**TASK:** In the data below, which lines contain "接口命名"? List them by copying each one.

Items listed in a dataset:
<<<<

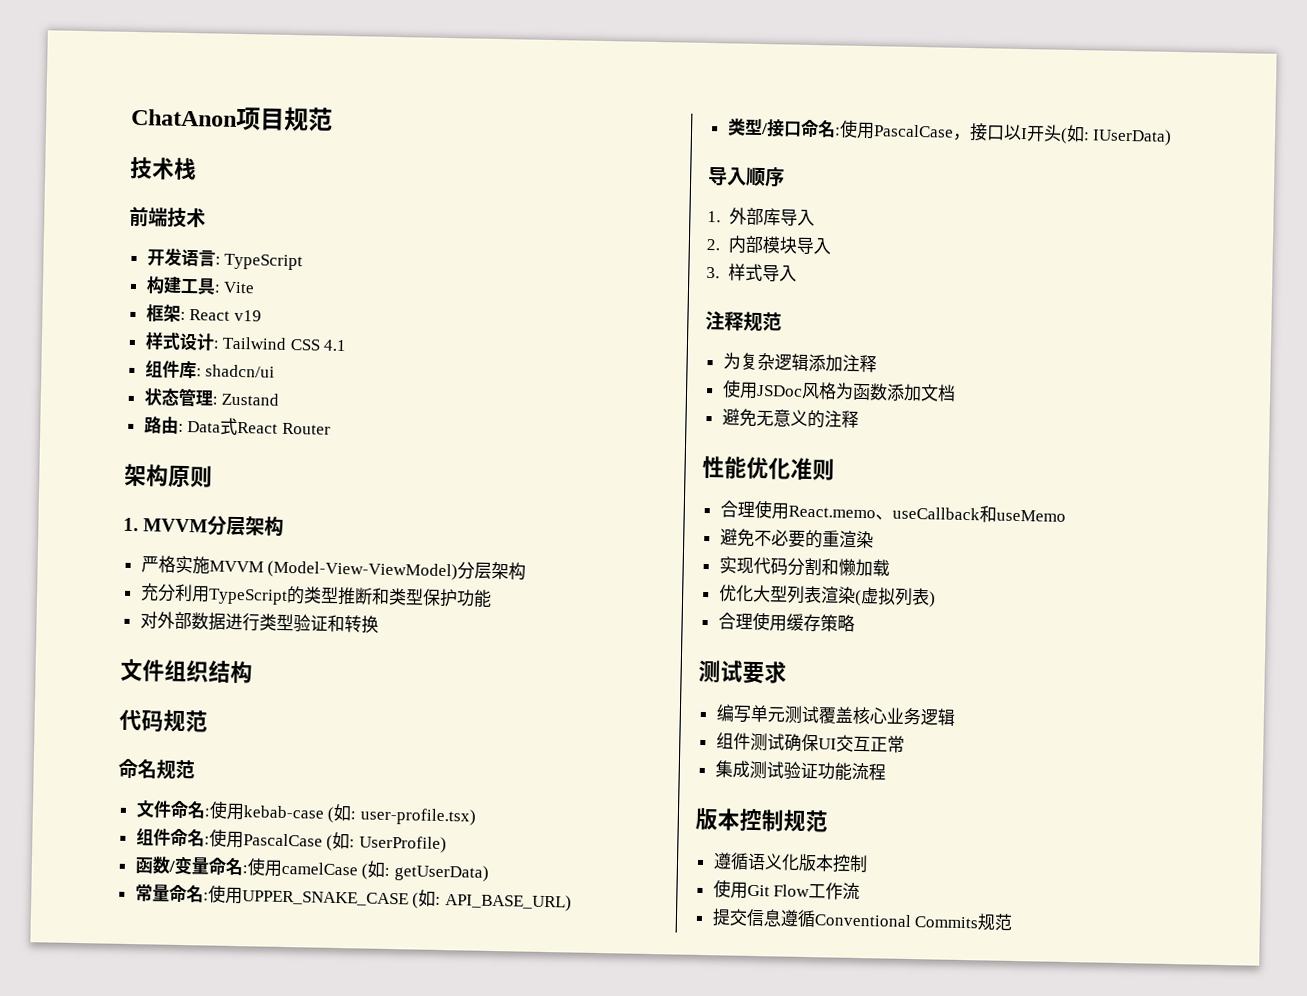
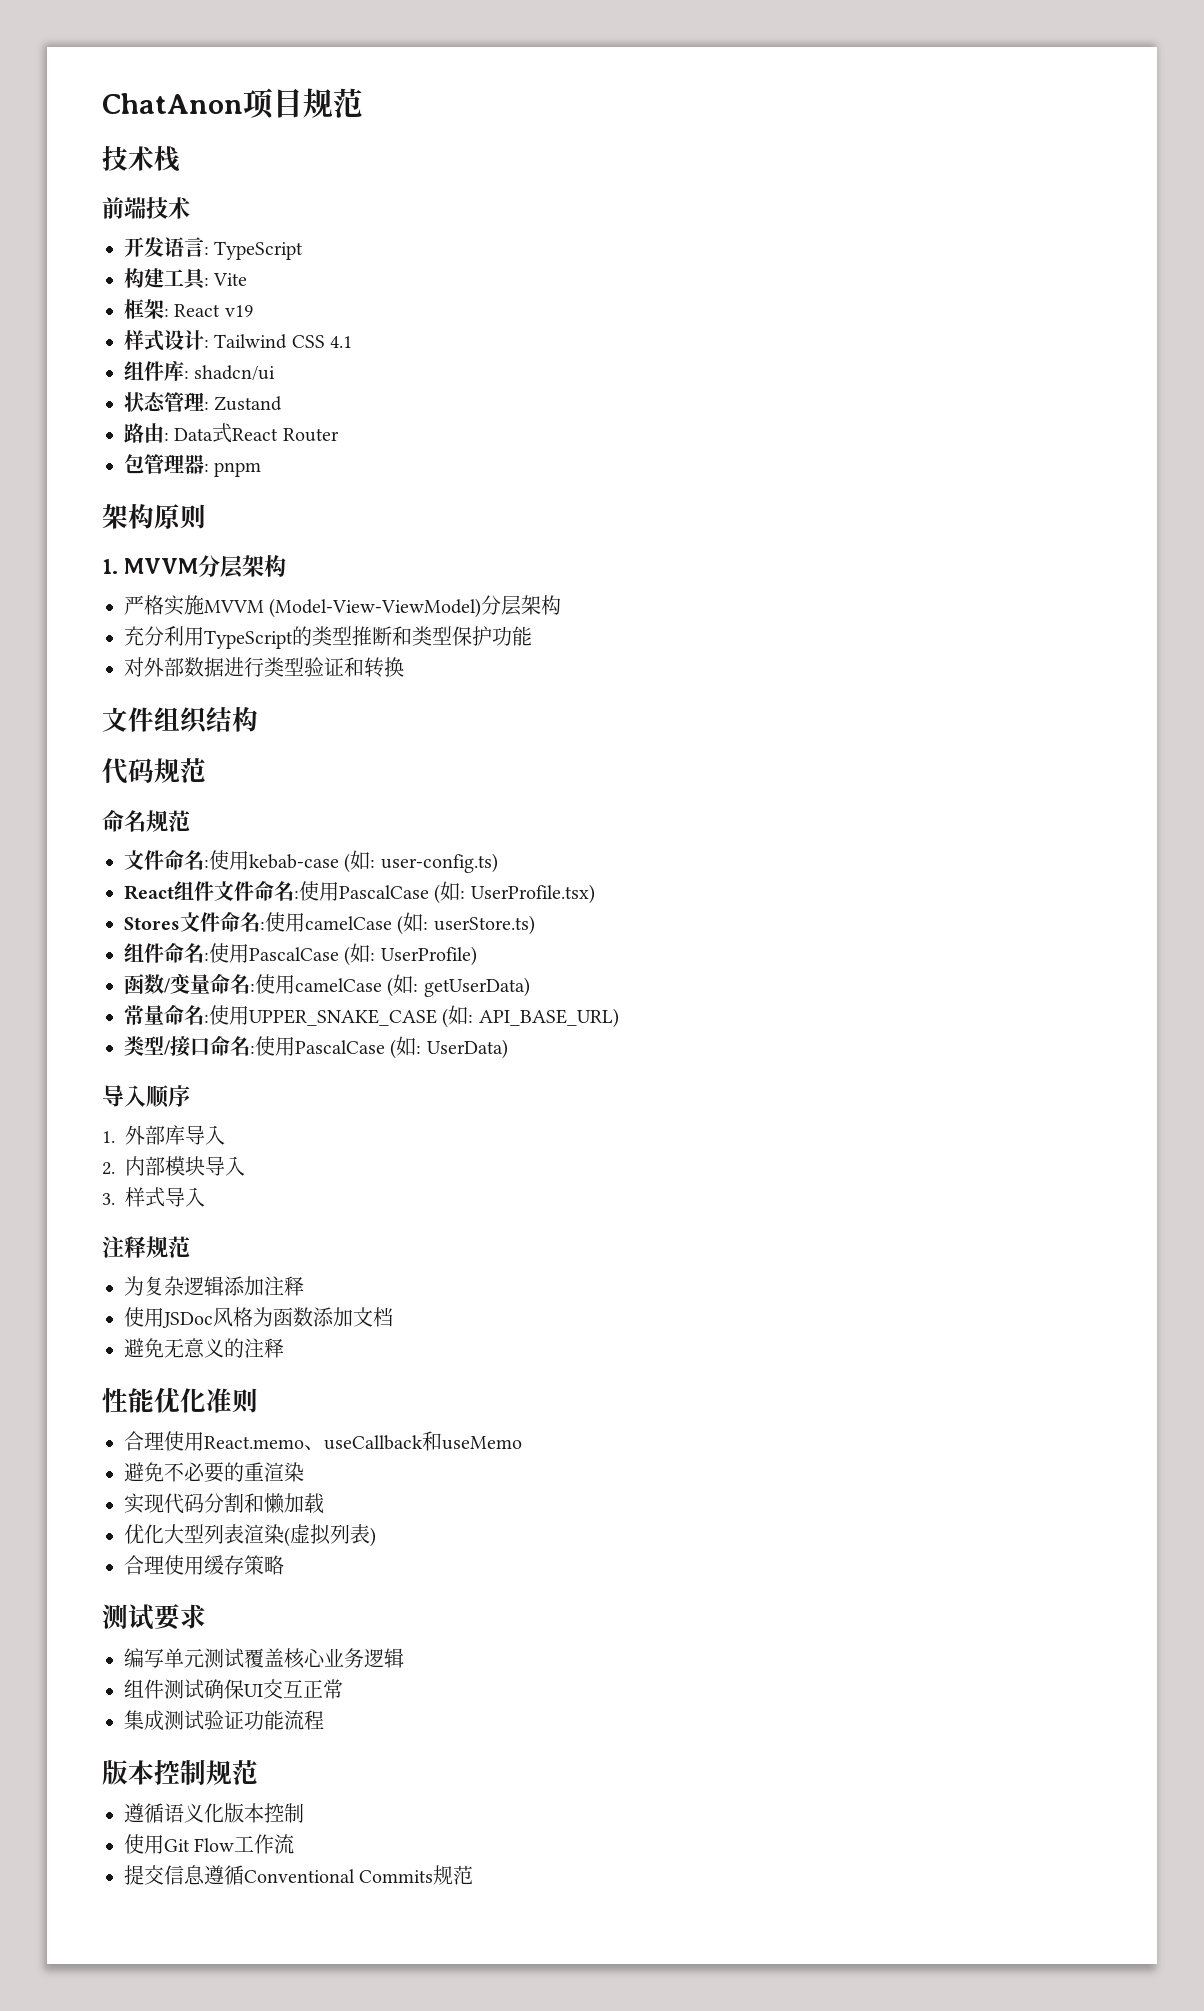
+ 包管理器: pnpm
- 文件命名:使用kebab-case (如: user-profile.tsx)
+ 文件命名:使用kebab-case (如: user-config.ts)
+ React组件文件命名:使用PascalCase (如: UserProfile.tsx)
+ Stores文件命名:使用camelCase (如: userStore.ts)
- 类型/接口命名:使用PascalCase，接口以I开头(如: IUserData)
+ 类型/接口命名:使用PascalCase (如: UserData)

>>>>

**SOLUTION TO THIS EXERCISE:**
- 类型/接口命名:使用PascalCase，接口以I开头(如: IUserData)
+ 类型/接口命名:使用PascalCase (如: UserData)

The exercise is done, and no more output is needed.